### Work to be completed
Your task is to copy the data exactly while leaving out every picture.

### Itemized modification records
-=-=-=-=-

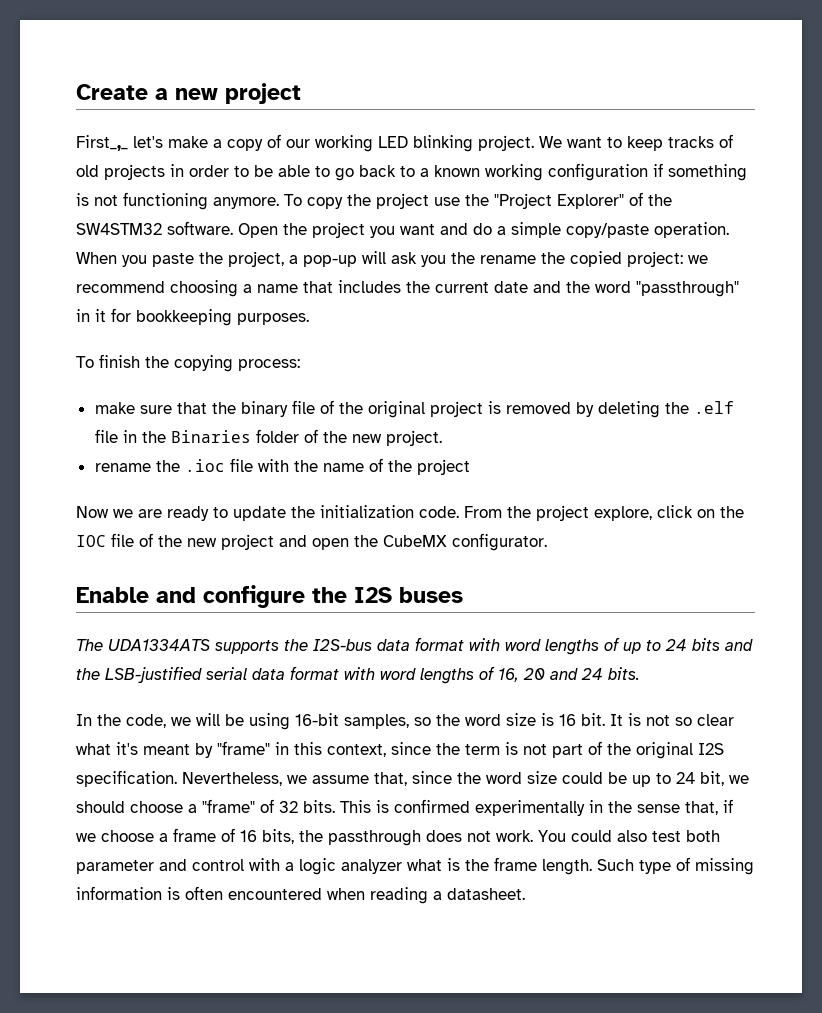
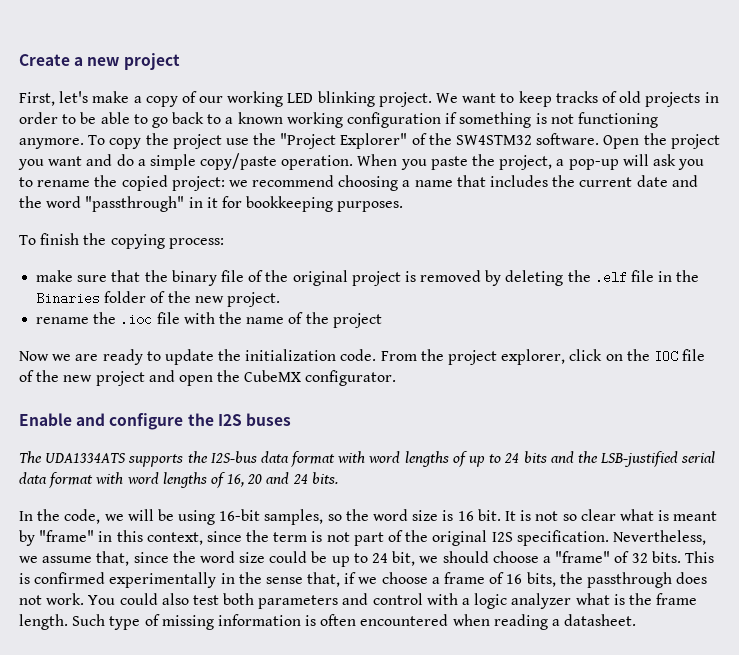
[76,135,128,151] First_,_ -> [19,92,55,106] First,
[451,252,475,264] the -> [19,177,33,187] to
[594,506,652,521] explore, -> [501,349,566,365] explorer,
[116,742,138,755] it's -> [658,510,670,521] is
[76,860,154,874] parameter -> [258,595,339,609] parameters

-=-=-=-=-

### Expected output
[76,135,128,151] First_,_ -> [19,92,55,106] First,
[451,252,475,264] the -> [19,177,33,187] to
[594,506,652,521] explore, -> [501,349,566,365] explorer,
[116,742,138,755] it's -> [658,510,670,521] is
[76,860,154,874] parameter -> [258,595,339,609] parameters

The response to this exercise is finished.